Darum versuchen wir seit einiger Zeit, mit Kindern gemeinsam auf Entdeckungsreise zu gehen. Wir schauen gemeinsam in die Bibel oder auf eine erzählte biblische Geschichte und fragen: „Was hast du hier entdeckt? Was freut dich? Was irritiert dich? Wo findest du eine Ermutigung? Was hast du über Gott herausgefunden? Was lernst du? Was willst du dir merken?“ Im Grunde ersetzen wir unsere Botschaft, die wir sonst von vorne verkündigt haben, durch ein Gespräch. Und wir fordern die Kinder heraus, sich selbst damit auseinander zu setzen. Das ist natürlich viel anstrengender als das, was ich weitergeben möchte, einfach von vorne zu sagen. Aber ein Gespräch, bei dem das Kind selbst aktiv beteiligt ist, prägt tatsächlich viel mehr. Und das, was ich ursprünglich von vorne als Input weitergeben wollte, kann ich auch hier eintragen. Als meine eigene Entdeckung. Denn wenn alle in der Runde erzählen, was ihnen an der Geschichte aufgefallen ist, dann darf ich das selbstverständlich auch tun. Und für Kinder, die sich ihre Meinungen und ihren Glauben selbst zusammenstellen und für die ich gleichzeitig ein Vorbild bin, hört es sich ganz anders an, ob ich sage: „Gott ist immer bei dir“, oder ob ich sage: „Mich freut an der Geschichte, dass David einfach so mit Gott reden konnte. Ich habe das in meinem Leben auch so erfahren. Und darum glaube ich, dass auch du das kannst.“

Die Rolle ist eine andere geworden. Ich bin nicht mehr ausschließlich Lehrer, der blankes Wissen losgelöst von einem persönlichen Leben vermittelt. Ich bin in erster Linie ganz im Sinne von Jesus ein Zeuge, der von seinem Glauben erzählt, dabei auch von seinen Sorgen und Ängsten reden kann und eben auch davon, wie er durch die Bibel wieder Hoffnung und Zuversicht bekommt.

Klar: Nicht alle Kinder sind gleichermaßen motiviert, über eine gehörte biblische Geschichte zu reden. Besonders Jungs in einem bestimmten Alter nicht. Darum sind wir ständig auf der Suche nach geeigneten Methoden, die auch solche, die nur Fußball und Rumtoben im Kopf haben, dazu bringen, eine eigene Entdeckung einzubringen. Bisher gehen uns da die Ideen nicht aus.

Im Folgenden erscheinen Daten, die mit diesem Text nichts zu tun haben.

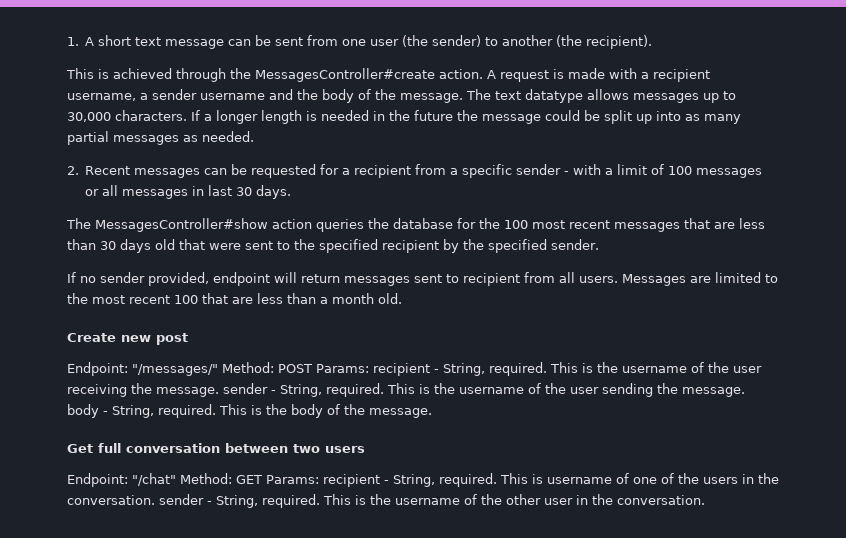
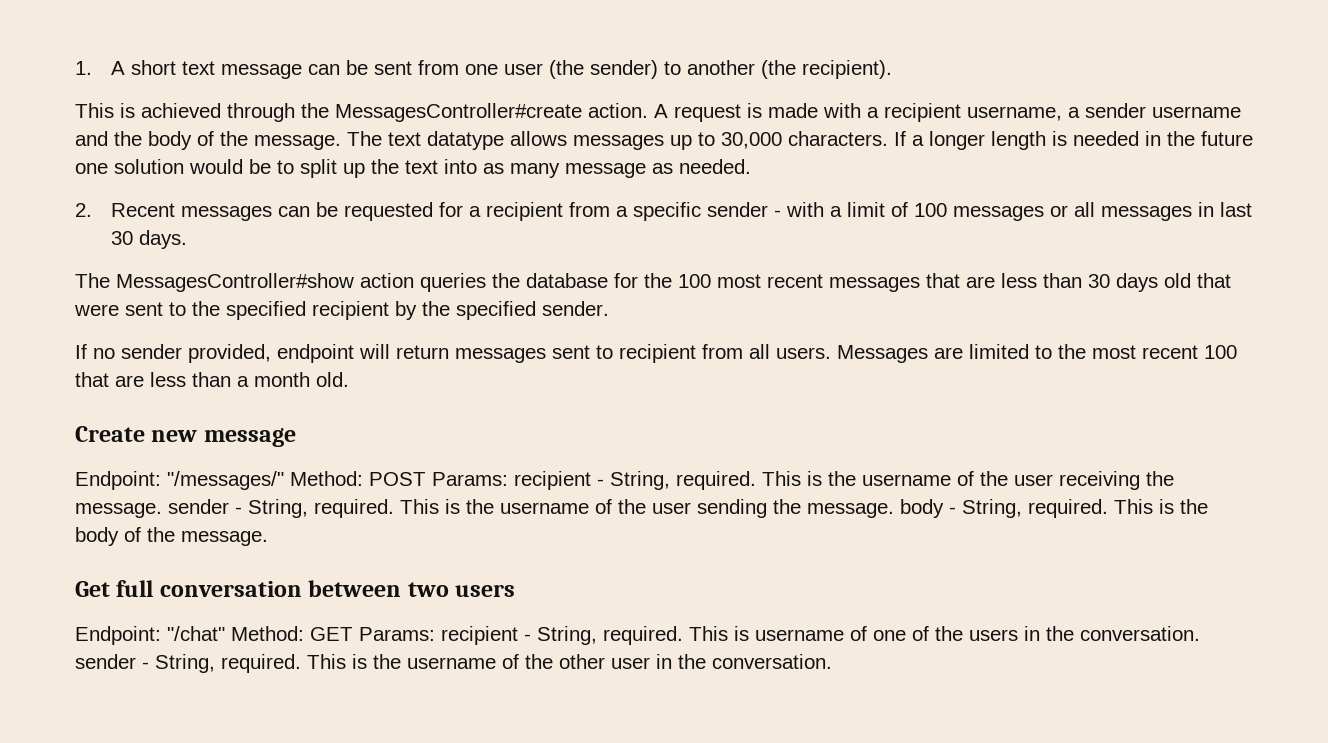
[457,110,652,124] the message could be split up -> [75,159,438,178] one solution would be to split up the text
[67,131,179,145] partial messages -> [565,163,646,178] message
[156,333,188,345] post -> [203,428,296,447] message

Den wilden Kerl aus der Jungschar, von dem ich eingangs erzählt habe, habe ich übrigens vor einiger Zeit mal auf Facebook ausfindig gemacht. Er ist inzwischen längst erwachsen. Aber in seinem Profil hat er bei „Lieblingsbuch“ notiert: „Die Bibel.“ Na also. War unser gemeinsames Bibellesen und das zeugnishafte Bekenntnis des Mitarbeiters wohl doch nicht umsonst.